It started with a sound.
A deep, groaning snap. Then the unmistakable crash of wood on metal. The kind of sound that makes your stomach drop before your brain catches up.
By morning, the wreckage was clear. A massive tree had come down on our garage. One moment, everything was standing. The next? Rubble.
That was January 2024.
And that tree wasn’t just a tree. It was the year ahead in disguise.
Because soon after, everything else started to collapse too.
One by one, almost all the professional partnerships in my life—from my literary agent to my publisher to my web designer—unraveled. Not in a fiery, dramatic way. Just the slow realization that our paths were diverging. I was deeply grateful for what we built together, but we were no longer the right fit for each other.
So I decided to take a sledgehammer to my own foundations. Not just repaint the walls or patch the cracks—but tear it all down and build from scratch.
We love a fresh coat of paint. A quick fix. A minor tweak.
Why? Because it’s safe. It feels productive without requiring us to sit in the discomfort of destruction. And it’s terrifying to admit that what you’ve built—what once worked—can’t take you to where you want to go next.
But when the foundation is cracked, no amount of patchwork will save it. You have to tear it down and start over. And that’s when things get messy.
Because between the old life you just demolished and the new one you haven’t built yet, there’s a strange, shapeless in-between. It’s the moment mid-renovation when you realize, Oh, wait. Now I don’t have a kitchen.

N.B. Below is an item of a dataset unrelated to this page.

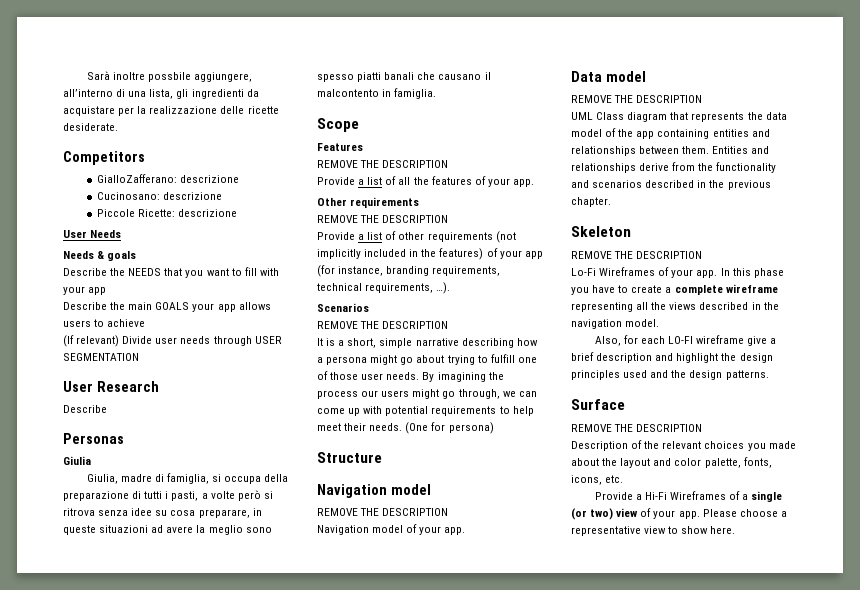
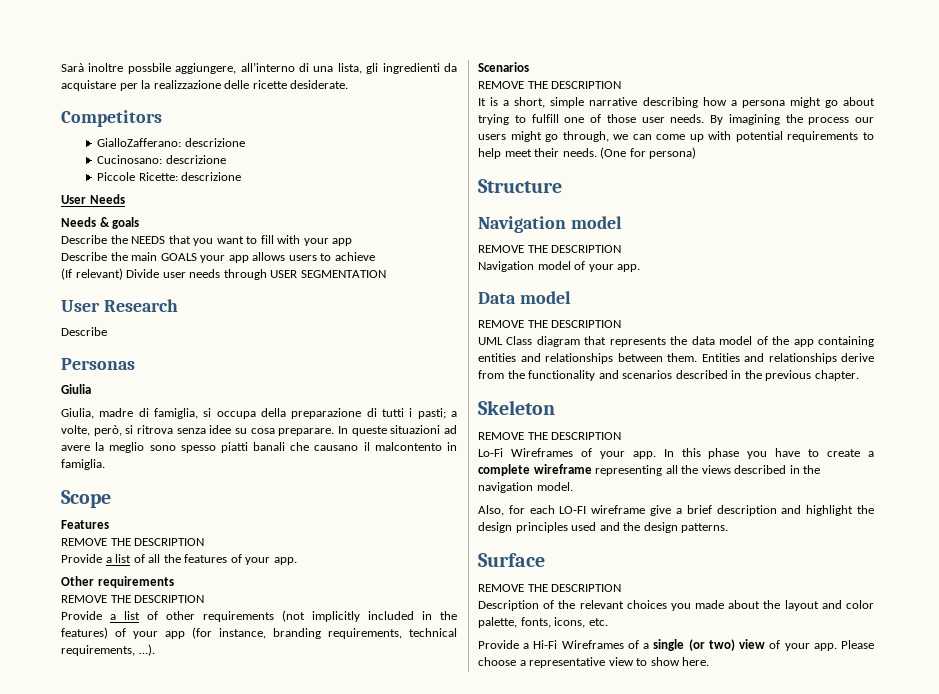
- Giulia, madre di famiglia, si occupa della preparazione di tutti i pasti, a volte però si ritrova senza idee su cosa preparare, in queste situazioni ad avere la meglio sono spesso piatti banali che causano il malcontento in famiglia.
+ Giulia, madre di famiglia, si occupa della preparazione di tutti i pasti; a volte, però, si ritrova senza idee su cosa preparare. In queste situazioni ad avere la meglio sono spesso piatti banali che causano il malcontento in famiglia.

That’s the part no one warns you about. Where everything familiar is gone, but nothing new has taken its place. Where you’re not who you were, but you’re not who you’re becoming yet either.
It’s the caterpillar inside the chrysalis. Not yet a butterfly, but no longer itself. Just a soup of dissolved cells, caught in the chaos of becoming.
And the instinct? It’s to escape. To scramble for the next thing as fast as possible. To grab onto something—anything—that makes you feel stable again.
Like jumping into a new relationship right after a breakup, just to avoid sitting with loneliness. Or taking the first job offer that comes along after leaving your old one, even if it feels wrong, because the uncertainty is too unbearable.
But if you rush the process—if you rebuild too fast—you don’t actually change. You find yourself dating the same type of partner or taking a new job that looks different on the surface, but still drains you in all the familiar ways.
The pattern repeats because you never actually broke it.
In the aftermath of my own destruction, I didn’t rush to rebuild. I let the old structures stay broken. I sat in the rubble, uncomfortable as it was.
And then, slowly, things shifted. The right partners started showing up. Big, bold ideas began to emerge.
One of them? Let’s just say I’m creating something I’ve never done before—an in-person experience designed to shake people out of their old patterns and into something entirely new. I’ll be sharing more in the coming weeks, and I can’t wait.
So if you find yourself standing in the wreckage of something that used to feel solid, wondering what the hell just happened—maybe, just maybe, that’s not a bad thing.
Maybe it’s making room. Maybe it’s handing you the gift of a blank slate.
And what comes next might be far better than anything you could have built if you just kept patching up the old.